* RECORD EXTRACTS
Content starts

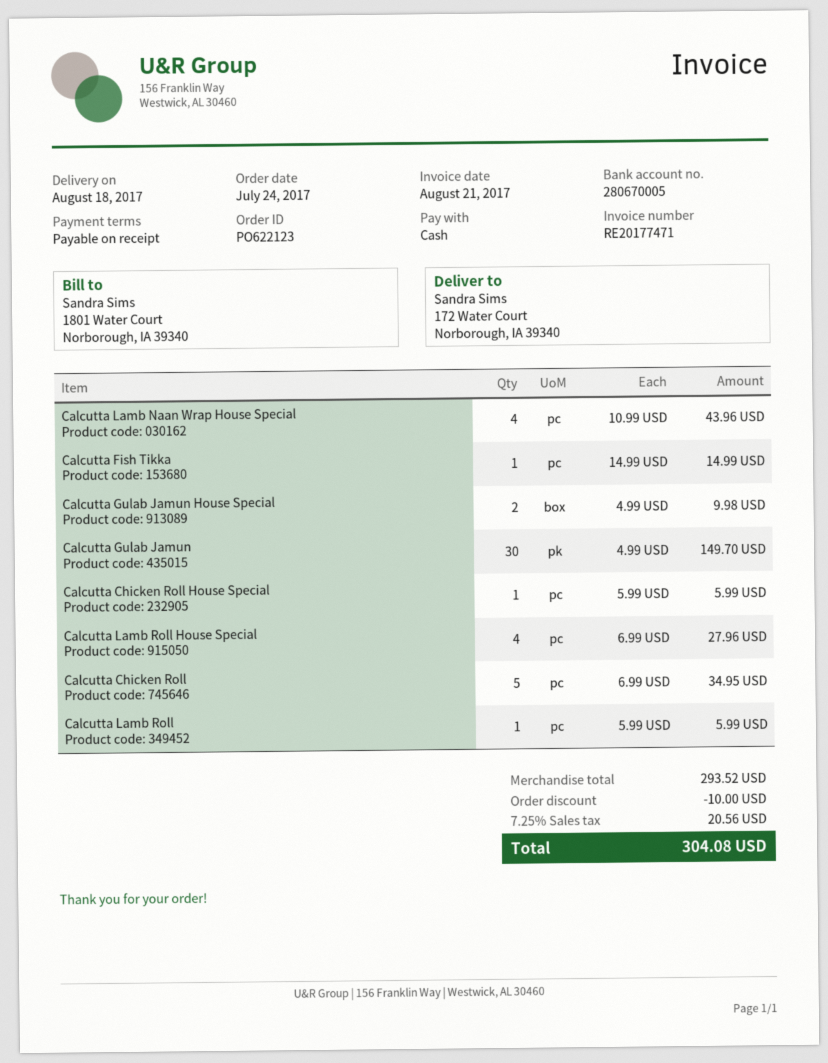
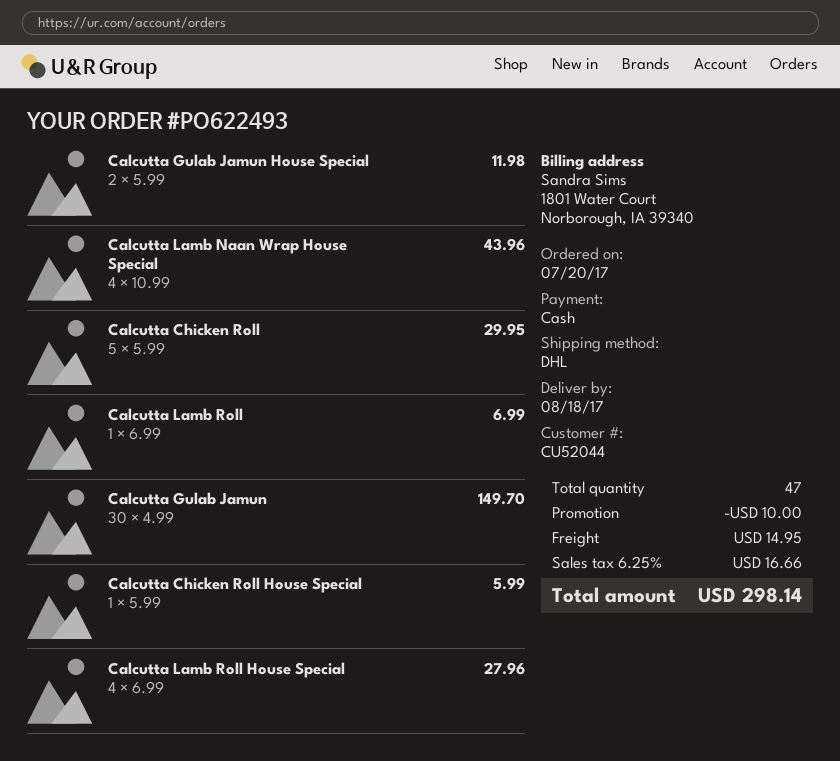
order number: PO622123 -> PO622493
order date: 2017-07-24 -> 2017-07-20
Calcutta Fish Tikka: 1 x 14.99 = 14.99 -> none
Calcutta Gulab Jamun House Special: 2 x 4.99 = 9.98 -> 2 x 5.99 = 11.98
Calcutta Chicken Roll: 5 x 6.99 = 34.95 -> 5 x 5.99 = 29.95
Calcutta Lamb Roll: 1 x 5.99 = 5.99 -> 1 x 6.99 = 6.99
shipping: none -> 14.95
tax: 7.25% = 20.56 -> 6.25% = 16.66
total: 304.08 -> 298.14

Content ends

* EXERCISE REQUIREMENTS
Scan the records for the string "Roll" and report each line where it occurs.

* RESPONSE AREA
Calcutta Chicken Roll: 5 x 6.99 = 34.95 -> 5 x 5.99 = 29.95
Calcutta Lamb Roll: 1 x 5.99 = 5.99 -> 1 x 6.99 = 6.99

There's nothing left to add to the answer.